**What is needed:**
Although the data below holds other lines too, output only those from the line with "2007-03-01 | No. of prepayments: 113 -> 143" up to and including the line with "2007-12-01 | No. of prepayments: 29 -> 31", exactly as they appear.

**Data for this exercise:**
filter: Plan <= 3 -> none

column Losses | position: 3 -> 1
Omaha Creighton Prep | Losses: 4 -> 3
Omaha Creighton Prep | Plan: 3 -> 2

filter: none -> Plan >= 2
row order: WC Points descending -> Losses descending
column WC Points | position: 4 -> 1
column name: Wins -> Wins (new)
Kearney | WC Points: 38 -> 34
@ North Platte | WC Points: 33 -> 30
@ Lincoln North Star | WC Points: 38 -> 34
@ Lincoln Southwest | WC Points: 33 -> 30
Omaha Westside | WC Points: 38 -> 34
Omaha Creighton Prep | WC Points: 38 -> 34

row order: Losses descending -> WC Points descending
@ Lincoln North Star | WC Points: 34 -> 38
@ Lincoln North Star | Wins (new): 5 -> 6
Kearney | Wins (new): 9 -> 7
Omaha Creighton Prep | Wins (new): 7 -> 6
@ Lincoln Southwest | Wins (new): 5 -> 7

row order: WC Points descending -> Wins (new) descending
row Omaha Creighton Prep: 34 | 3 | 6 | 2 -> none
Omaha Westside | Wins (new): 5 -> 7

---

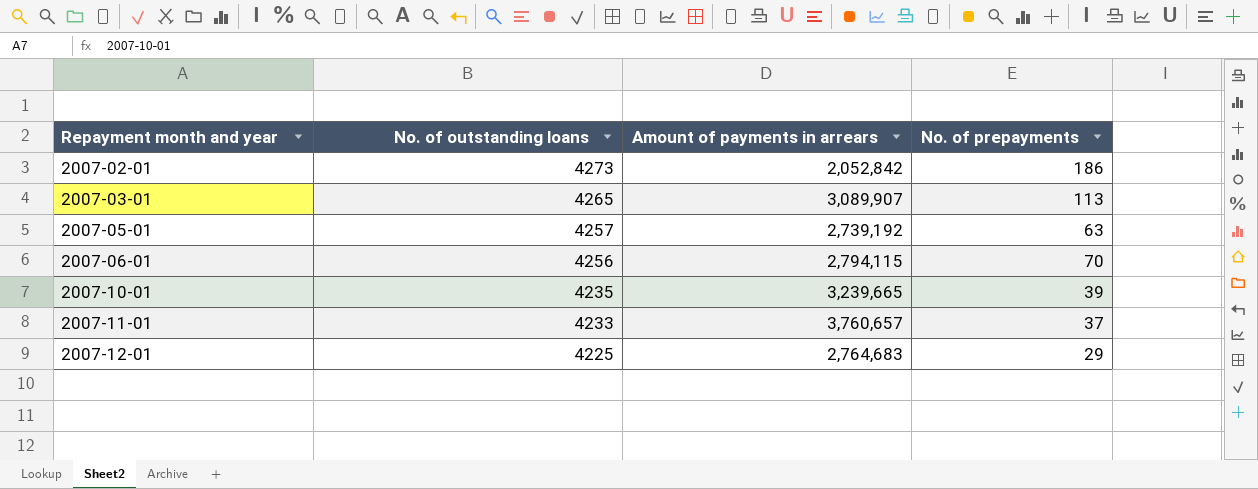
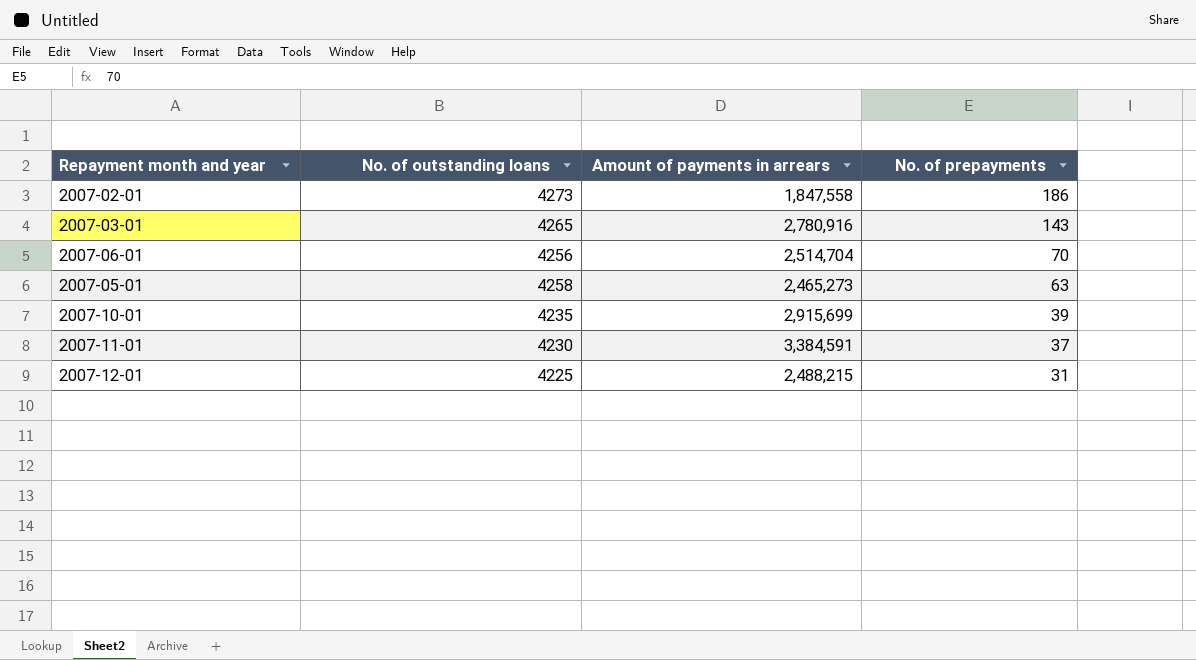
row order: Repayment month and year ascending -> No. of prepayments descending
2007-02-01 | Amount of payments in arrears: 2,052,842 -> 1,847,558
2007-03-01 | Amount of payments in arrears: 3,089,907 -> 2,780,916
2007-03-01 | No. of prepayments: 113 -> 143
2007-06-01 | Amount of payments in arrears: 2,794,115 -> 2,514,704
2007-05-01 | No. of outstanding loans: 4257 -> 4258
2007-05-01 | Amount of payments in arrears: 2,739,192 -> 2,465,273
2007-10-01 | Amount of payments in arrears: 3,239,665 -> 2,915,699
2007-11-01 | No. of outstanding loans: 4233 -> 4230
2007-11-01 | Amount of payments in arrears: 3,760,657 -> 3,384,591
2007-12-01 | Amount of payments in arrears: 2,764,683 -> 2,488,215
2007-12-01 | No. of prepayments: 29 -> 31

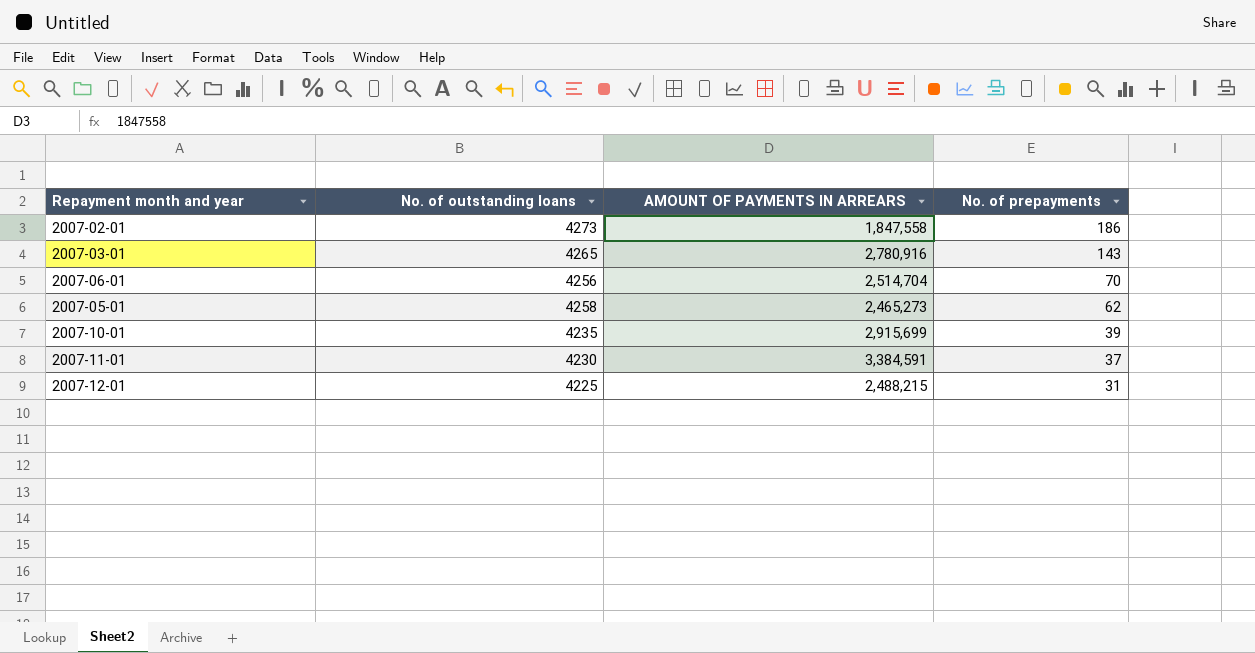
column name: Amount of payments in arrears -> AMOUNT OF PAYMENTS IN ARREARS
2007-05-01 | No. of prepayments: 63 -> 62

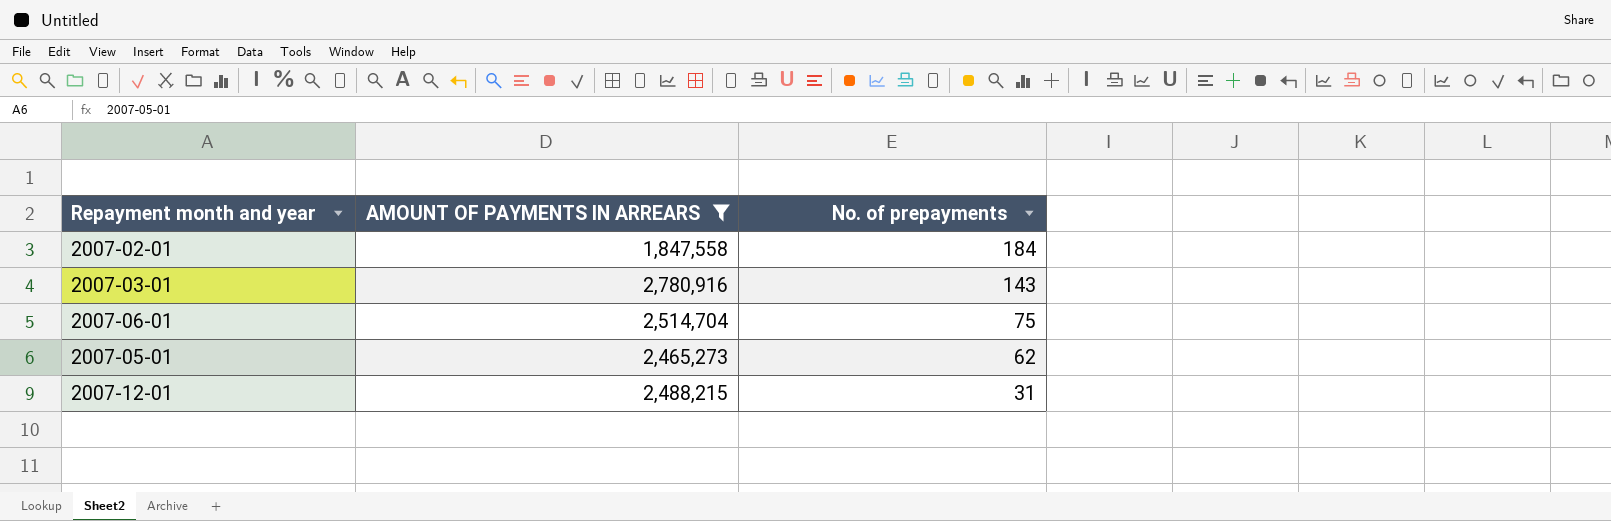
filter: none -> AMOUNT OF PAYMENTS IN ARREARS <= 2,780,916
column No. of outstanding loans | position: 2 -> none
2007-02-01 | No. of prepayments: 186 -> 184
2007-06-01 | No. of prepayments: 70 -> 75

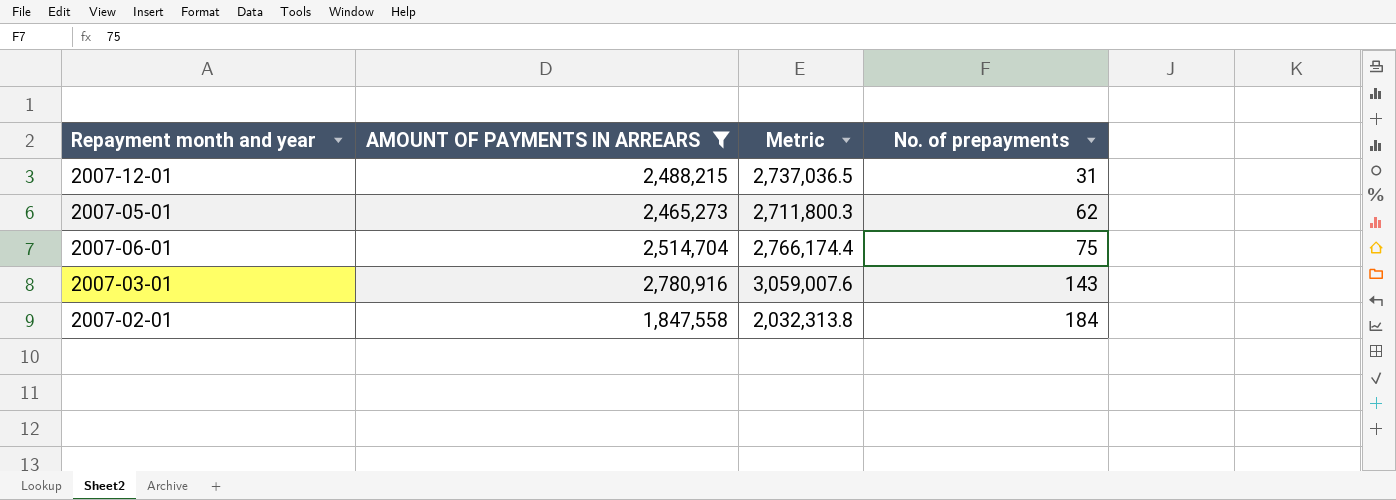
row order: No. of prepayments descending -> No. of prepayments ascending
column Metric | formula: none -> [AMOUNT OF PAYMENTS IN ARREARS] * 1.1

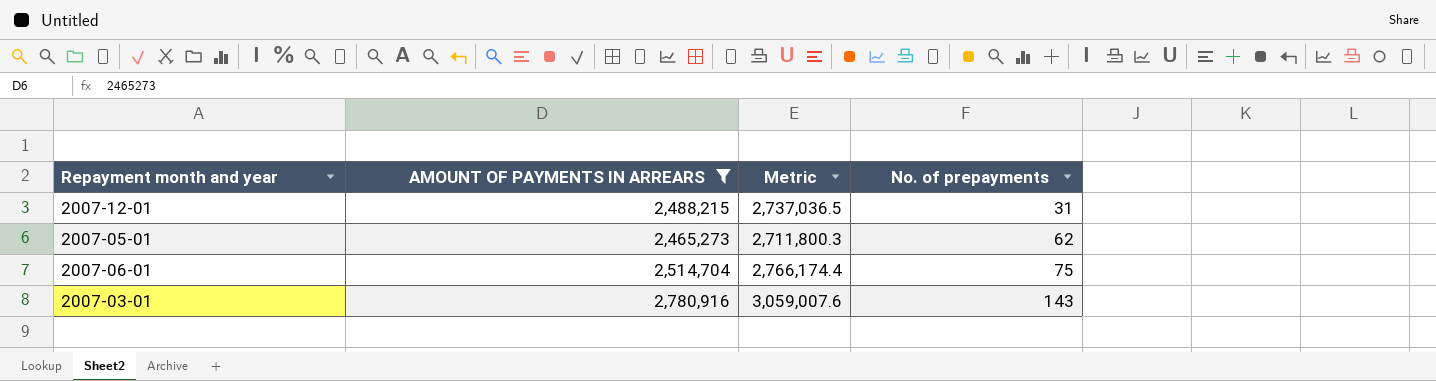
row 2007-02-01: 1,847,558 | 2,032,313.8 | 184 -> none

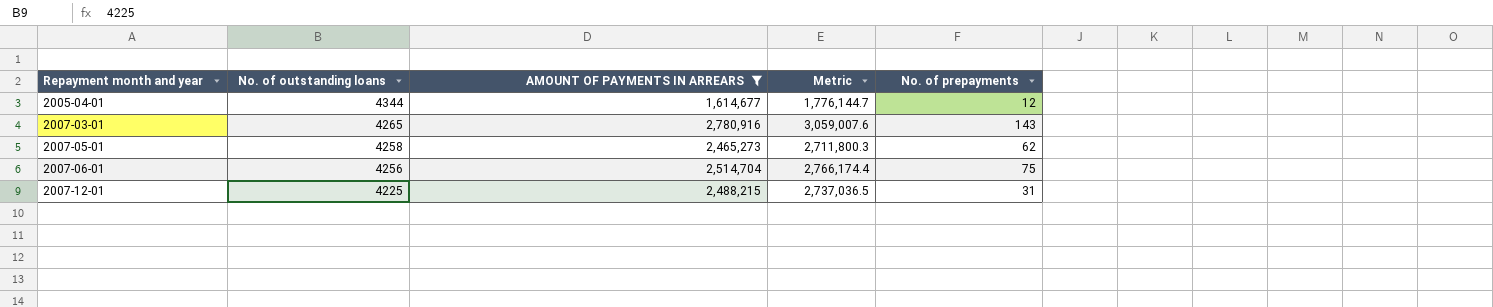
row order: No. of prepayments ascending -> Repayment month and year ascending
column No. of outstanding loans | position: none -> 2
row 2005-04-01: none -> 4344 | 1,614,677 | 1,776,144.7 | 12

==

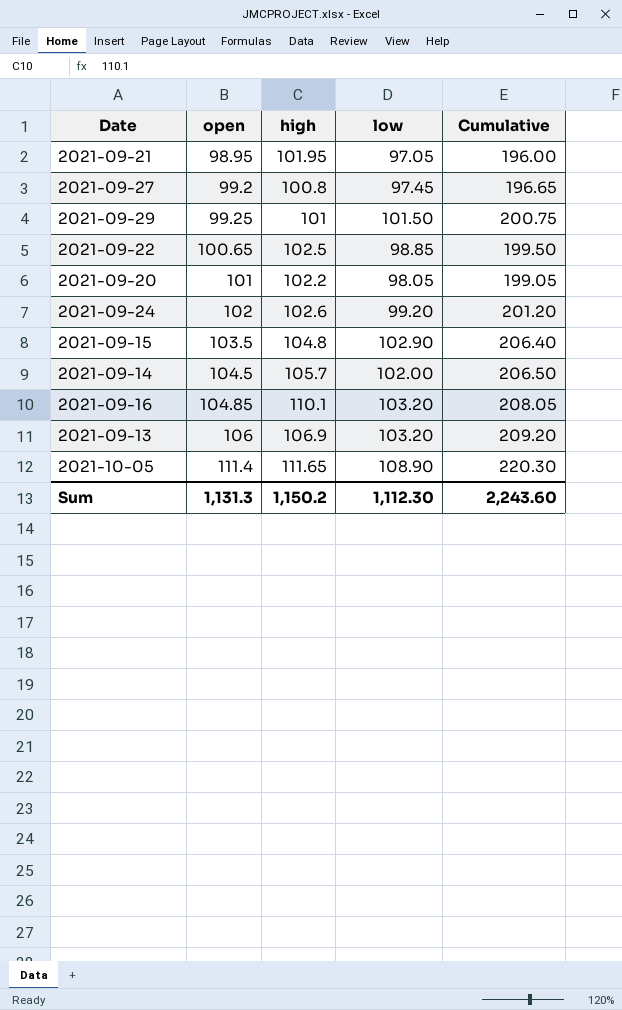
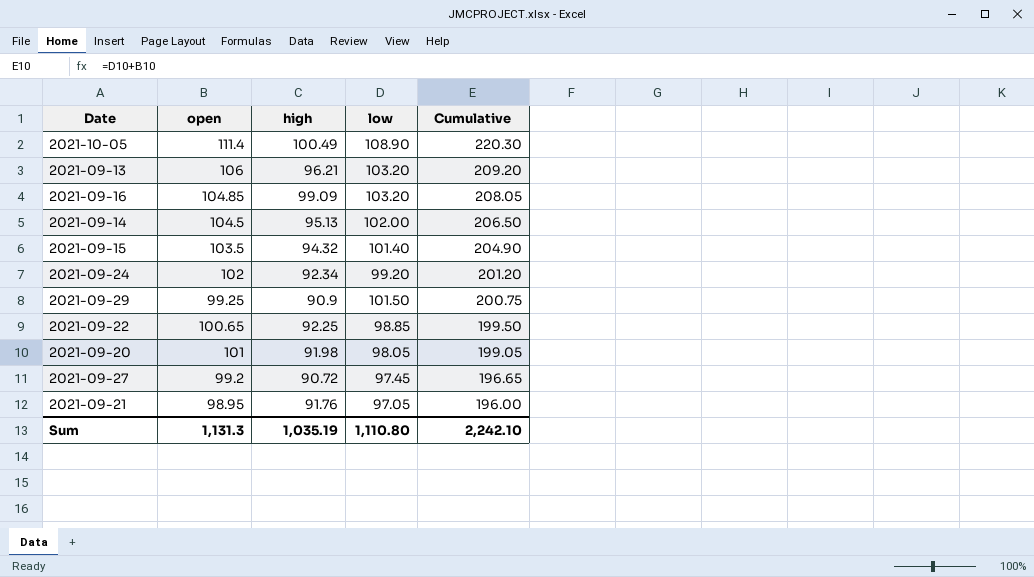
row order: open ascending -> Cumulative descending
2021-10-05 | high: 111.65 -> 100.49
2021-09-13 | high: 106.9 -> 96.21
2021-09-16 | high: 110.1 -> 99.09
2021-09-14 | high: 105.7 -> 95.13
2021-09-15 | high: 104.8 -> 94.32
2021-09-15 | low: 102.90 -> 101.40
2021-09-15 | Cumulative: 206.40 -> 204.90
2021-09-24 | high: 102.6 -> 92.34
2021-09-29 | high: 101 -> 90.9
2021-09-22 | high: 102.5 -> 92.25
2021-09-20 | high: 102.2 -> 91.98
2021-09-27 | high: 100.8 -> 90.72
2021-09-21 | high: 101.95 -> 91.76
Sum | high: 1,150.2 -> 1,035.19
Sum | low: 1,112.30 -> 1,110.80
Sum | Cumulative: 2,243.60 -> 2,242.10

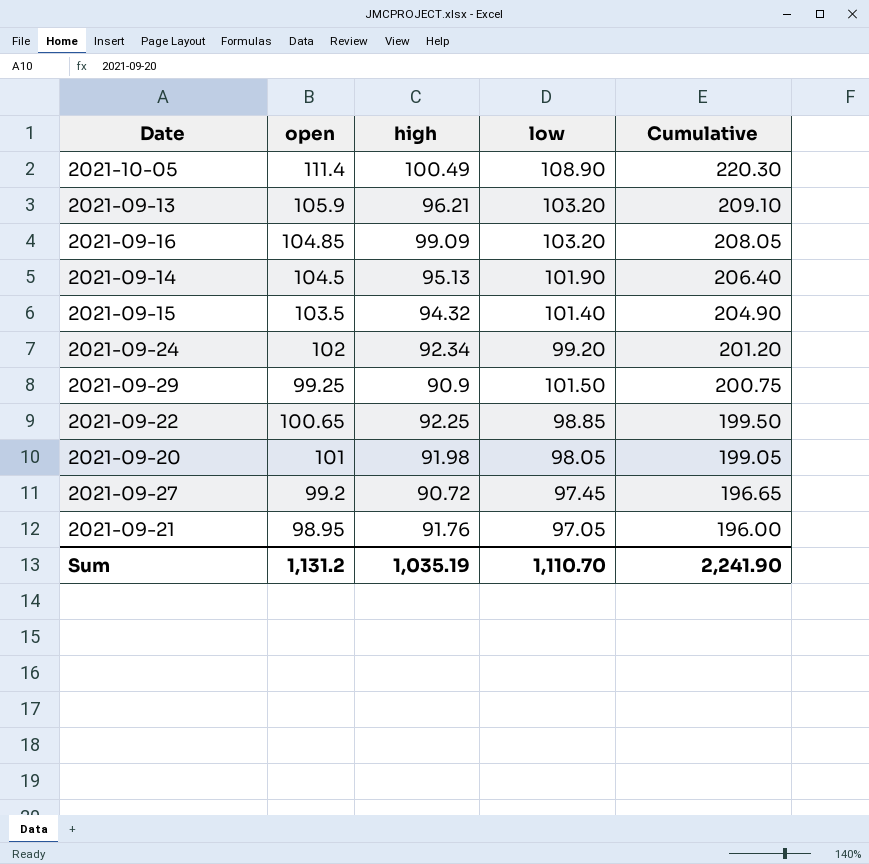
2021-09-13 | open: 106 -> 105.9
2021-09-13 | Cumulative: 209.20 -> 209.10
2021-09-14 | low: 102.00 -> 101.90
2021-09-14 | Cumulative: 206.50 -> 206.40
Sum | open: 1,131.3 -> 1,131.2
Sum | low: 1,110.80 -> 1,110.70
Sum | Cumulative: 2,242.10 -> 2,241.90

**The answer:**
2007-03-01 | No. of prepayments: 113 -> 143
2007-06-01 | Amount of payments in arrears: 2,794,115 -> 2,514,704
2007-05-01 | No. of outstanding loans: 4257 -> 4258
2007-05-01 | Amount of payments in arrears: 2,739,192 -> 2,465,273
2007-10-01 | Amount of payments in arrears: 3,239,665 -> 2,915,699
2007-11-01 | No. of outstanding loans: 4233 -> 4230
2007-11-01 | Amount of payments in arrears: 3,760,657 -> 3,384,591
2007-12-01 | Amount of payments in arrears: 2,764,683 -> 2,488,215
2007-12-01 | No. of prepayments: 29 -> 31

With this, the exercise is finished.